I've used Tweet O'Clock http://tweetoclock.com/ to find out when a given user is likely to capture a tweet. But it looks like this service will be closing soon. (It is a bit creepy, privacy-wise.)
I love the comparison of Twitter to USENET and IRC. I've often thought of Twitter as something of an update on the idea of a chat room, but "chat room" has certain connotations that I'd rather not transfer to Twitter, especially when I'm describing it to a new user.
IRC/USENET are much better examples (even though IRC was essentially just a series of chat rooms that required the use of certain software).
Hi Adam,
I think that the tools in the next few years will involve a resurgence of earlier tools (IRC, newsgroups) with new re-combinations - SKYPE WIZIQ channels, VIMEO-Tweetdeck, PREZI-Feedburner, WP -PageFlakes and various other mashups - hard to predict where it is going.
Since MAIS 601 is talking about Erving Goffmann and performance in everyday life this week, I'm inclined to ask about role, position, and context. I could identify myself as an autonomous blogger, a personal blogger, and/or an embedded blogger -- depending on which blog we're talking about. So might a blogging taxonomy apply more concretely to the blog than the blogger?
Hi Mark,
Thank you for your feedback. I admit I have skimmed Goffmann's work, but it is especially relevant to the anonymous and embedded blogger perspectives.
This is a really excellent point. At the time I developed this idea, I had first encountered Erving Goffmann's work, and thought about some of the individual roles I had taken on as a participant in various settings. I felt I was more of an autonomous blogger in some settings.
Under some conditions, though, I would have preferred to have been a private blogger, or at least, an anonymous one. It depended on the course material being worked on, and the overall role I would prefer to take.

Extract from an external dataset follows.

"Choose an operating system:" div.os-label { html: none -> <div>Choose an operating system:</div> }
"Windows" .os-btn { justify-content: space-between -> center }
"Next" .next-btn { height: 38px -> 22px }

I had the chance to "perform" in different ways with the one blog over four different semesters, and the first semester with a cohort was by far the most ambiguous for me. My take on it is one can say, "this is my private space" or "this is my public space" but I notice our roles blurring as we mix up the blogs with the roles they are supposed to play.
I could identify myself as an autonomous blogger, a personal blogger, and/or an embedded blogger -- depending on which blog we're talking about. So might a blogging taxonomy apply more concretely to the blog than the blogger?

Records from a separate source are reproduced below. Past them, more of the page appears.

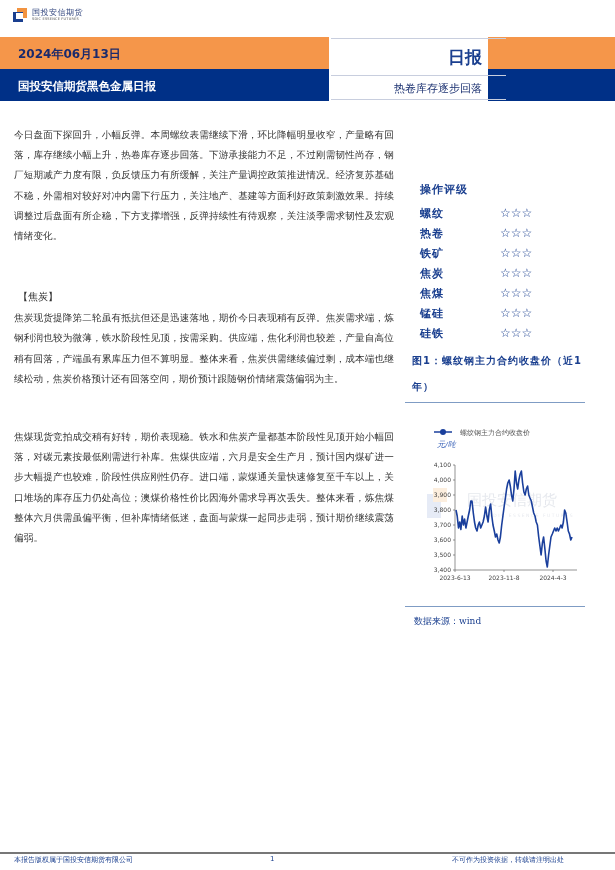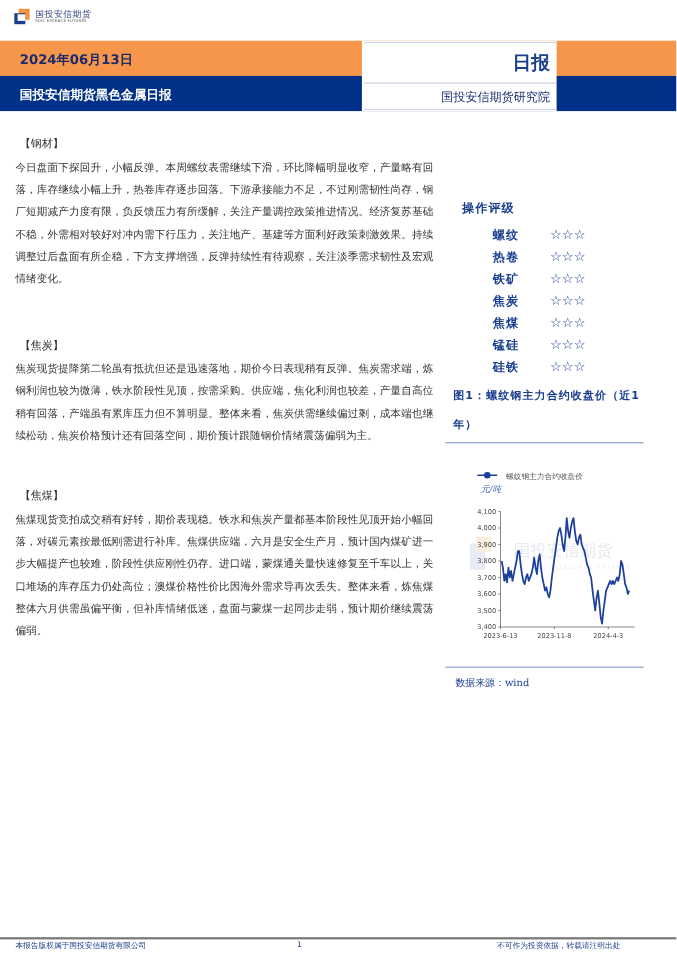"日报" .white-box { width: 177px -> 159px }
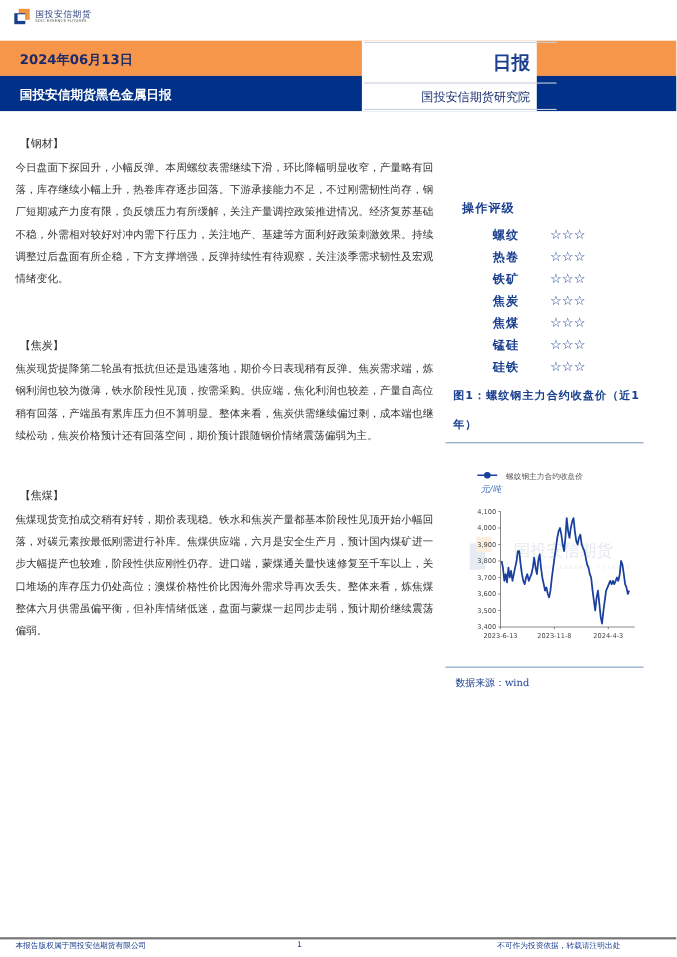"国投安信期货研究院" div.institute { text: 国投安信期货研究院 -> 热卷库存逐步回落 }
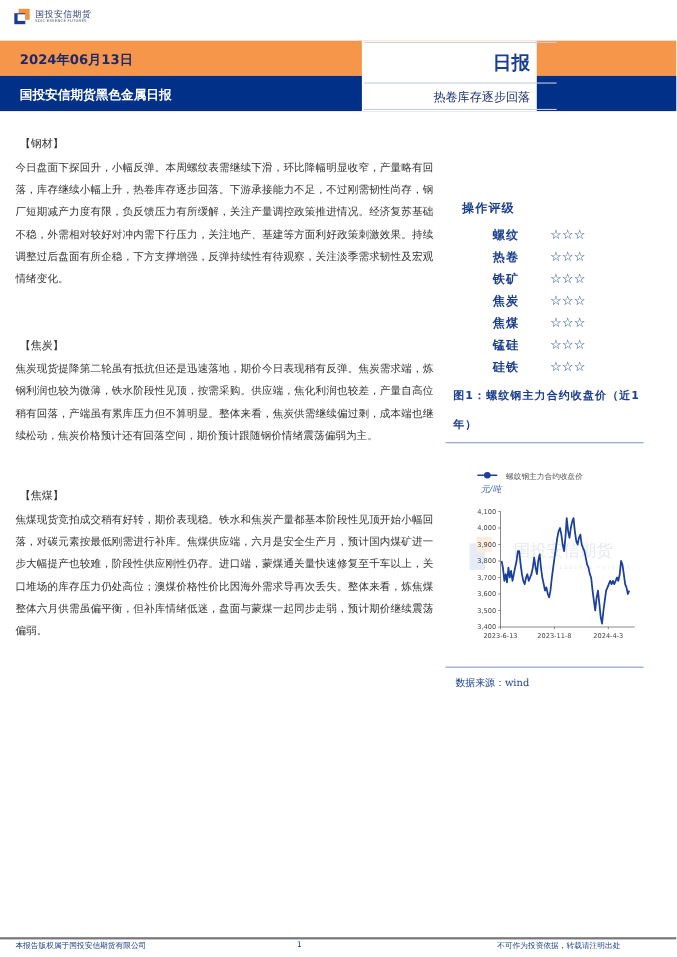"【钢材】" div.sec-title { html: <div>【钢材】</div> -> none }
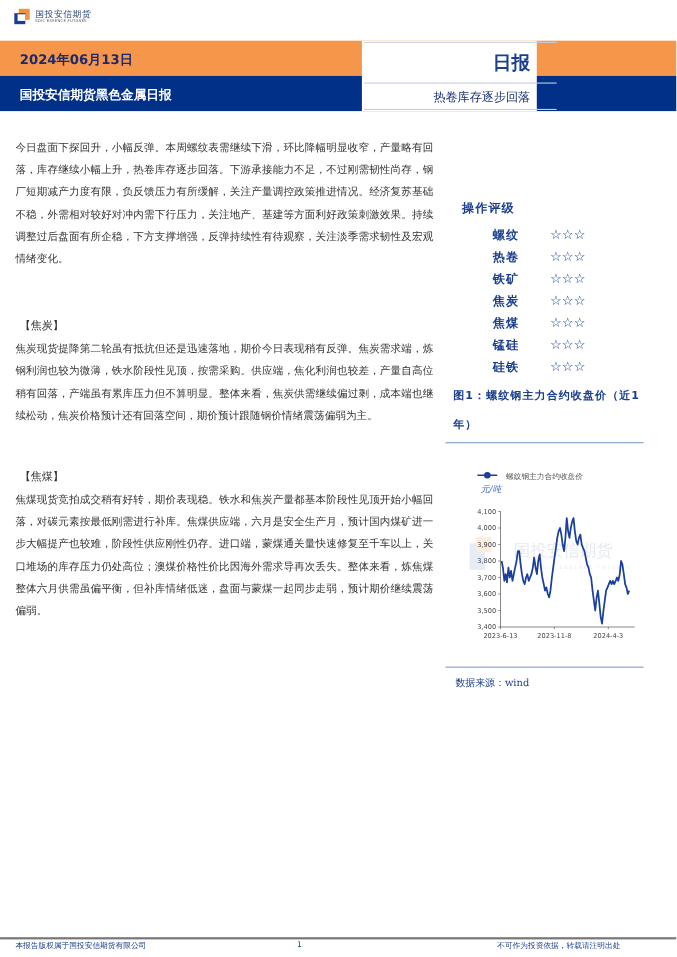"螺纹" .rating-row { text-align: center -> none }
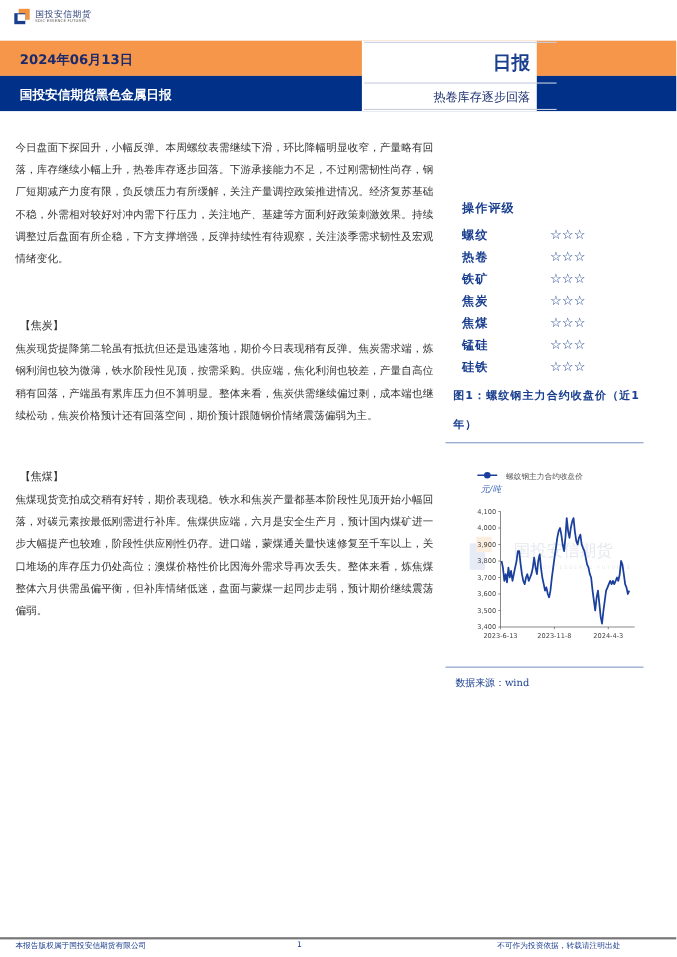"【焦煤】" div.sec-title { html: <div>【焦煤】</div> -> none }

I often wonder who is setting the conditions for the role we are supposed to blog. If an instructor has requested that students in a cohort respond to others' work on their blogs, then there is a set (as yet ambiguous) script for how these students ought to behave and interact with others. Despite this script, I have noticed some learners behave differently, some blog on their own, some blog with zeal as long as others are commenting to their posts, some blog with reticence and reluctance, others have opted out, and still others blog grudgingly - it is the same blog - but the conditions are imposed by the instructor and the extent to which a student adjusts to the blogging conditions determines how well they do for this assessed activity.
I think we do shift between the different perspectives of the taxonomoy because it involves the process of changing perspectives over time. Lifelong learning using blogs require us to move through different perspectives - it is not a one-blog--one-perspective pairing.
I will follow up with a post describing my thinking about the various blogger roles based on Jungian archetypes.